Could you output each line below exactly as it appears, excluding any pictures?

- SOURCE MATERIAL:
□ □ □ □ □ □ □

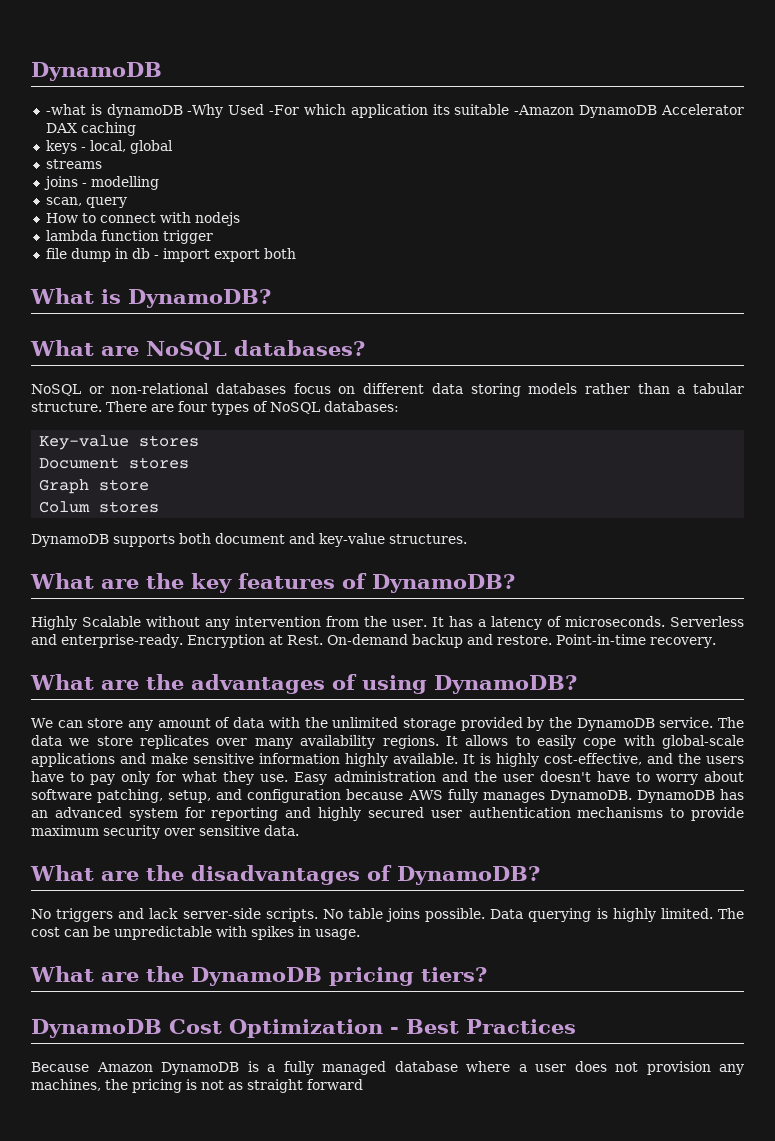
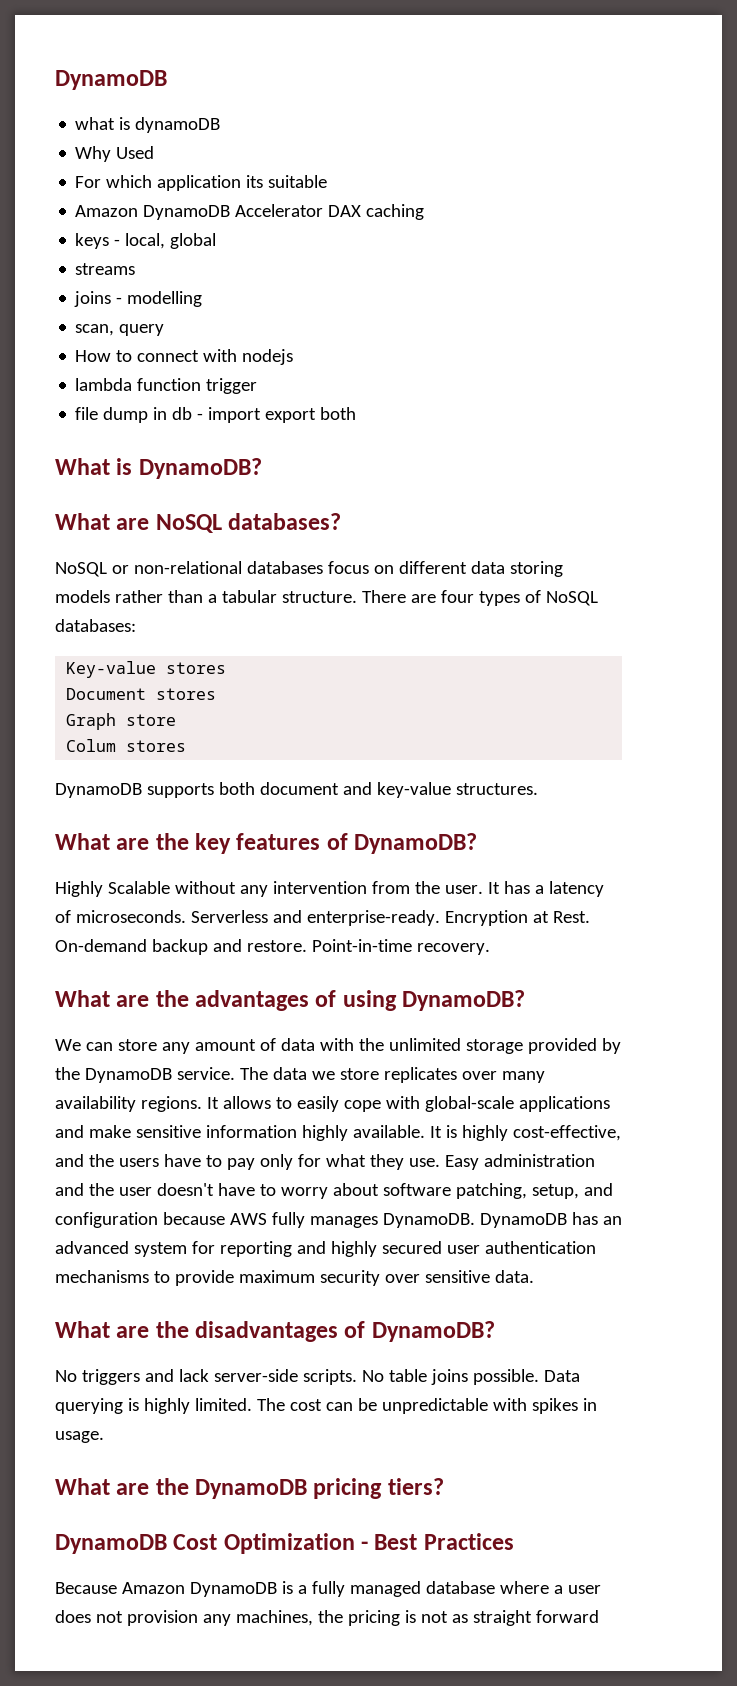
- -what is dynamoDB -Why Used -For which application its suitable -Amazon DynamoDB Accelerator DAX caching
+ what is dynamoDB
+ Why Used
+ For which application its suitable
+ Amazon DynamoDB Accelerator DAX caching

□ □ □ □ □ □ □

- ANSWER:
- -what is dynamoDB -Why Used -For which application its suitable -Amazon DynamoDB Accelerator DAX caching
+ what is dynamoDB
+ Why Used
+ For which application its suitable
+ Amazon DynamoDB Accelerator DAX caching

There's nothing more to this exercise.